(Extracted records)
------------------------------

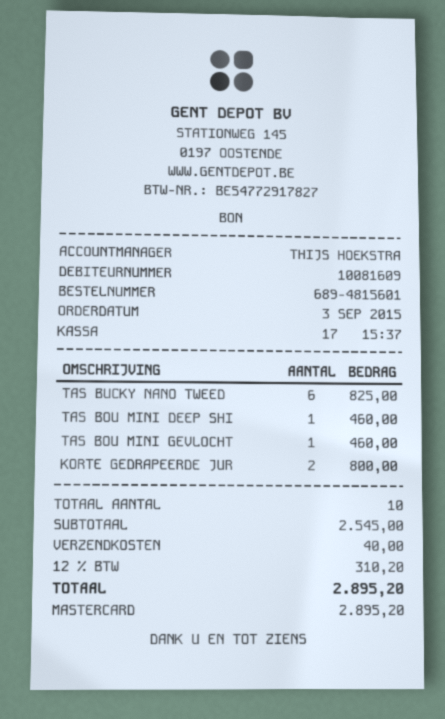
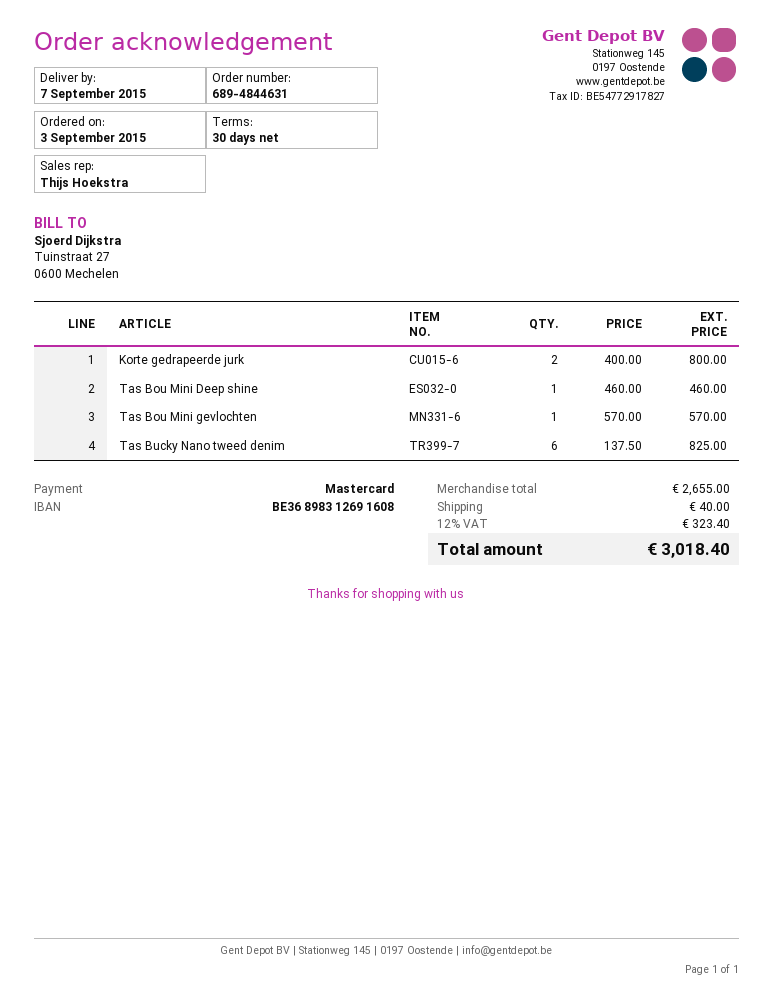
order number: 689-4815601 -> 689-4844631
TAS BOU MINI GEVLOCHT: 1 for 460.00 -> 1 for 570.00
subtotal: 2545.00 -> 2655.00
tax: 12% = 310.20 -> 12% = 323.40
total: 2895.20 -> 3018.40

------------------------------

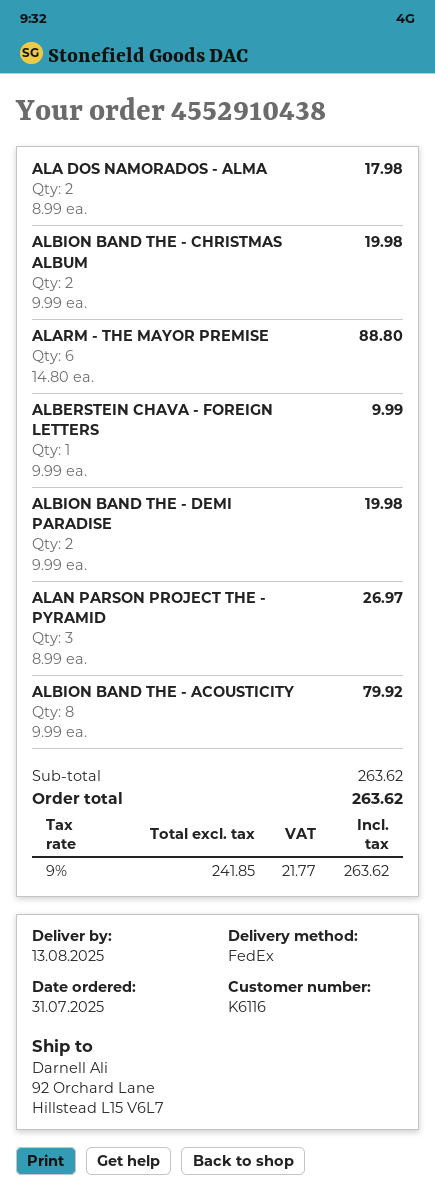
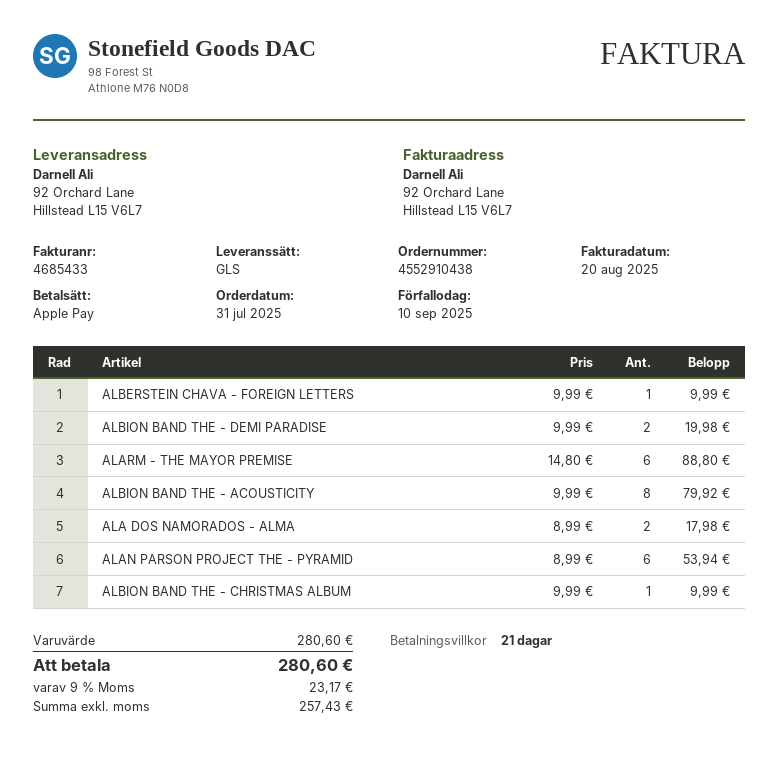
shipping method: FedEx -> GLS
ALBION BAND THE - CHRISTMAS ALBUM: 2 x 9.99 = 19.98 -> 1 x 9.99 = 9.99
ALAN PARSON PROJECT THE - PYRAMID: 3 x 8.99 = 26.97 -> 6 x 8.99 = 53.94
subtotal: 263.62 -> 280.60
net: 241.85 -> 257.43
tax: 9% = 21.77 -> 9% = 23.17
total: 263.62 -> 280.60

------------------------------

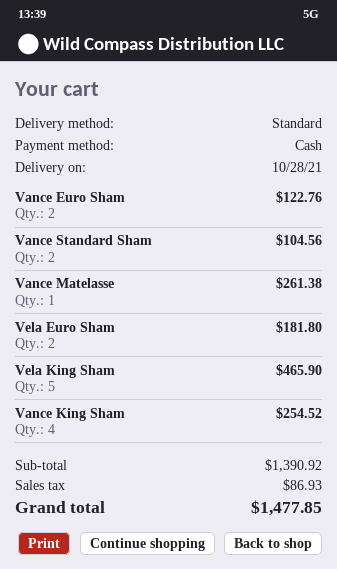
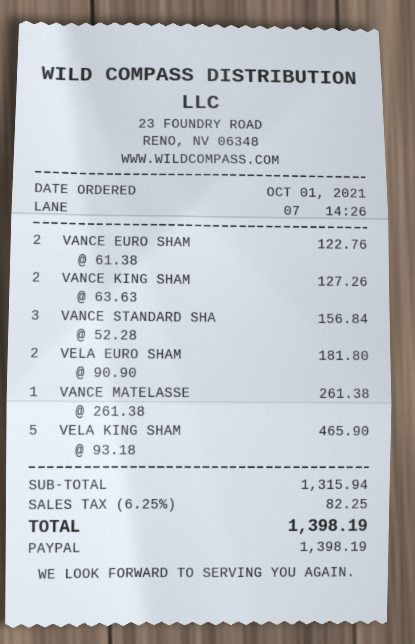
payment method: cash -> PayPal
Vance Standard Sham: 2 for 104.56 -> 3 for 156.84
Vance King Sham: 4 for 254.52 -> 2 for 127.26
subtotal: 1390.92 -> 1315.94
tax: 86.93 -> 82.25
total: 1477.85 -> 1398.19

------------------------------

In the records above, find the line with "Vance Standard Sham: 2"; write out exactly that line and each one after it, stopping after the line with "total: 1477.85 -> 1398.19".

**Response to the task:**
Vance Standard Sham: 2 for 104.56 -> 3 for 156.84
Vance King Sham: 4 for 254.52 -> 2 for 127.26
subtotal: 1390.92 -> 1315.94
tax: 86.93 -> 82.25
total: 1477.85 -> 1398.19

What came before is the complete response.